We love the Web because it is an open and distributed network that offers everyone the freedom and control to publish and follow what matters to them.
We also love the web because it has enabled a new generation of content creators (Ben Thompson, Bruce Schneier, Tina Eisenberg, Seth Godin, Maria Popova, etc.). Those independent thinkers continuously explore the edge of the known and share insightful and inspiring ideas with their communities.
Connecting people to the best sources for the topics that matter to them has been core to our mission since the very start of Feedly.
But discovery is a hard problem. The web is organic, a reflection of the global community’s changing needs and priorities. There are millions of sources across thousands of topics and we all have a different appetite when it comes to feeding our minds.
About twelve months ago, we created a machine learning team to see if the latest progress in deep learning and natural language processing could help us crack this nut.
Today, we are excited to give you a preview of the result of that work with the release of the new discovery experience in the Feedly Lab app (Experience 06).
Two thousand topics
The first discovery challenge is to create a taxonomy of topics.
You can think of Feedly as a rich graph of people, topics, and sources. To build the right taxonomy, we started with the raw data on all of Feedly’s sources. We had to create a model to clean, enrich, and organize that data into a hierarchy of topics. Learn more about the data science behind this.
The result is a rich, interconnected network of two thousand English topics. And it’s mapped well with how people expect to explore and read on the Web.
On the discovery homepage, we showcase thirty topics based on popular industries, trends, skills, or passions. You can access all of the topics in Feedly via the search box.
The fifty most interesting sources
The second discovery challenge is to find the fifty most interesting sources someone researching any topic might want to follow.
Ranking sources is hard because not all sources are equal.

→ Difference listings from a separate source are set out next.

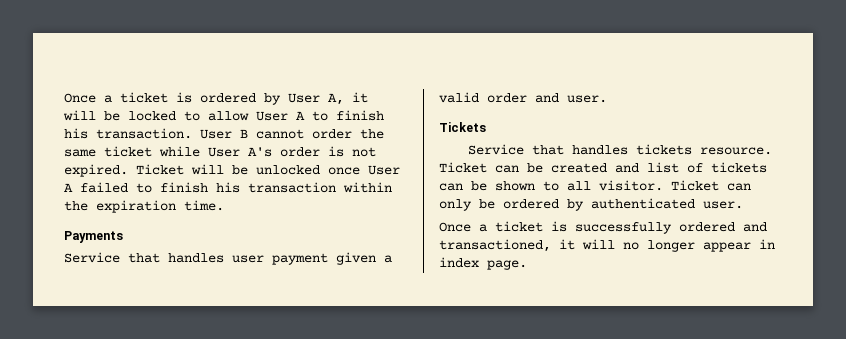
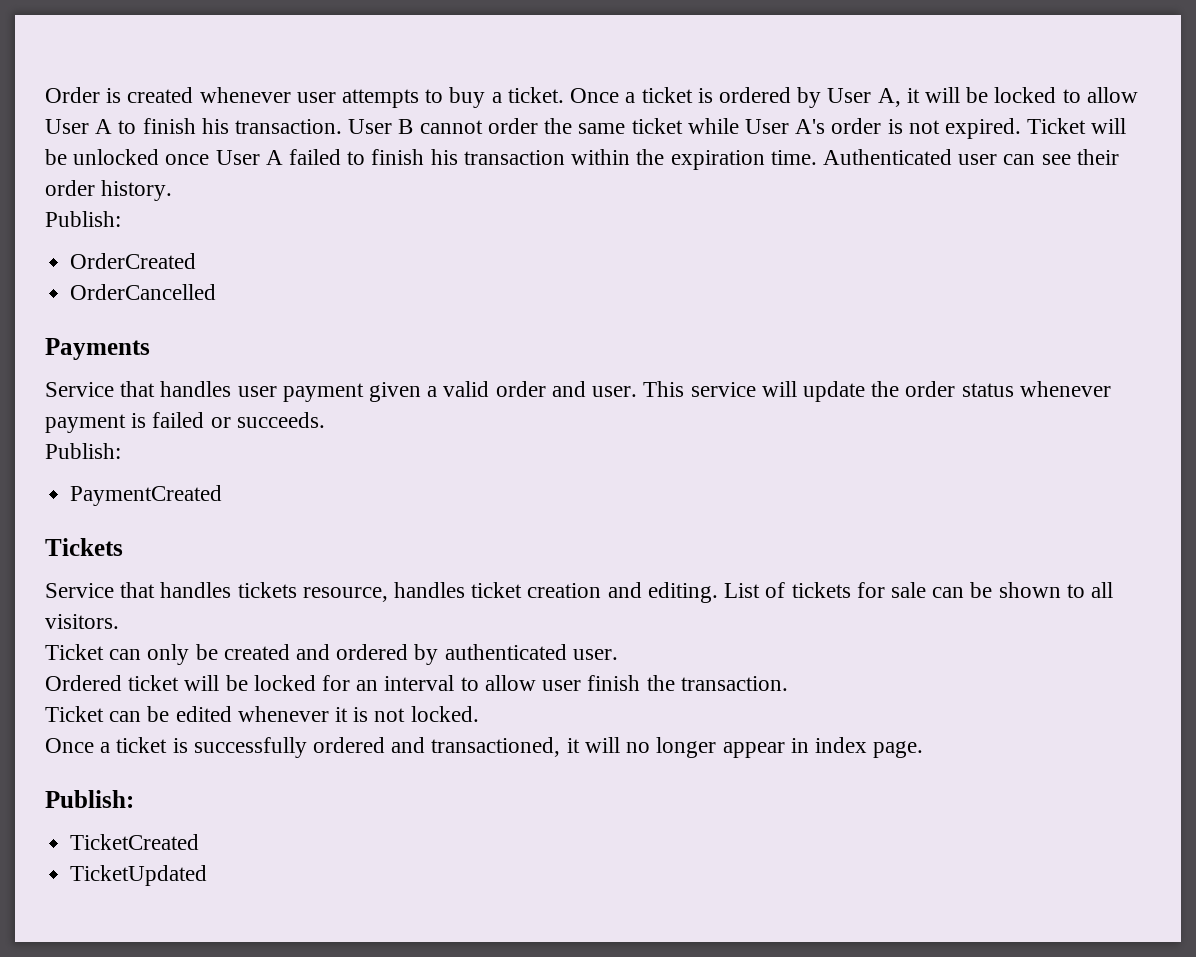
+ Order is created whenever user attempts to buy a ticket.
+ Authenticated user can see their order history.
+ Publish:
+ OrderCreated
+ OrderCancelled
+ This service will update the order status whenever payment is failed or succeeds.
+ Publish:
+ PaymentCreated
- Service that handles tickets resource. Ticket can be created and list of tickets can be shown to all visitor. Ticket can only be ordered by authenticated user.
+ Service that handles tickets resource, handles ticket creation and editing. List of tickets for sale can be shown to all visitors.
+ Ticket can only be created and ordered by authenticated user.
+ Ordered ticket will be locked for an interval to allow user finish the transaction.
+ Ticket can be edited whenever it is not locked.
  Once a ticket is successfully ordered and transactioned, it will no longer appear in index page.
+ Publish:
+ TicketCreated
+ TicketUpdated

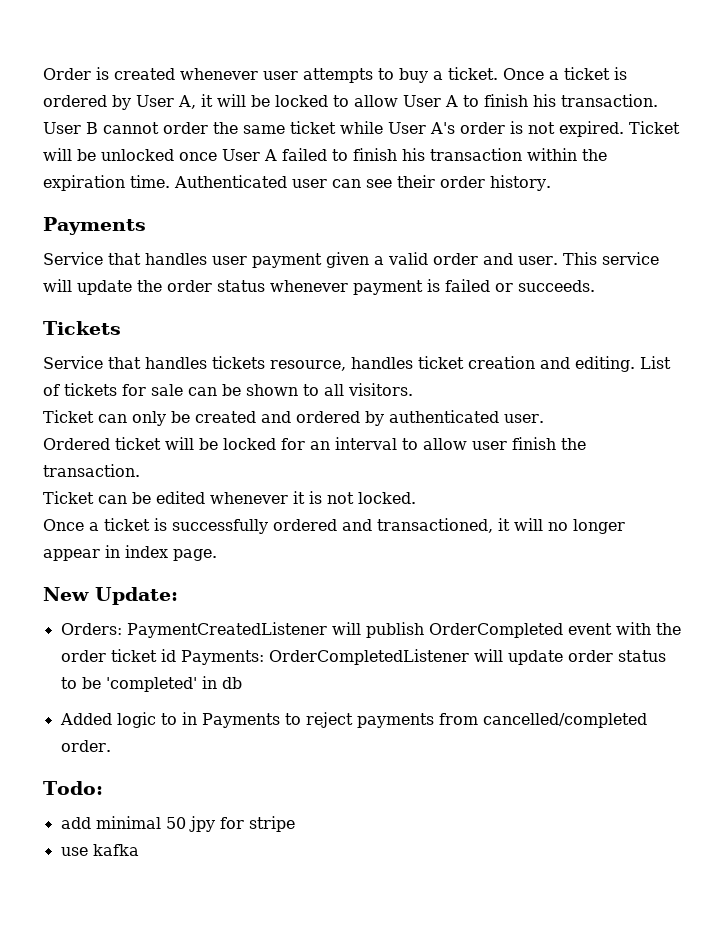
  Authenticated user can see their order history.
- Publish:
- OrderCreated
- OrderCancelled
  This service will update the order status whenever payment is failed or succeeds.
- Publish:
- PaymentCreated
  Once a ticket is successfully ordered and transactioned, it will no longer appear in index page.
- Publish:
- TicketCreated
- TicketUpdated
+ New Update:
+ Orders: PaymentCreatedListener will publish OrderCompleted event with the order ticket id Payments: OrderCompletedListener will update order status to be 'completed' in db
+ Added logic to in Payments to reject payments from cancelled/completed order.
+ Todo:
+ add minimal 50 jpy for stripe
+ use kafka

In tech as an example, you have mainstream publications like The Verge or TechCrunch, expert voices like Ben Thompson, and lots of B-list noisy sources which don’t add much value.
In addition, for niche topics like virtual reality, some sources are specific to VR while others cover a range of related topics.
To solve this challenge, we created a model which looks at sources through three different lenses:
- follower count
- relevance (how focused is the source on the given topic)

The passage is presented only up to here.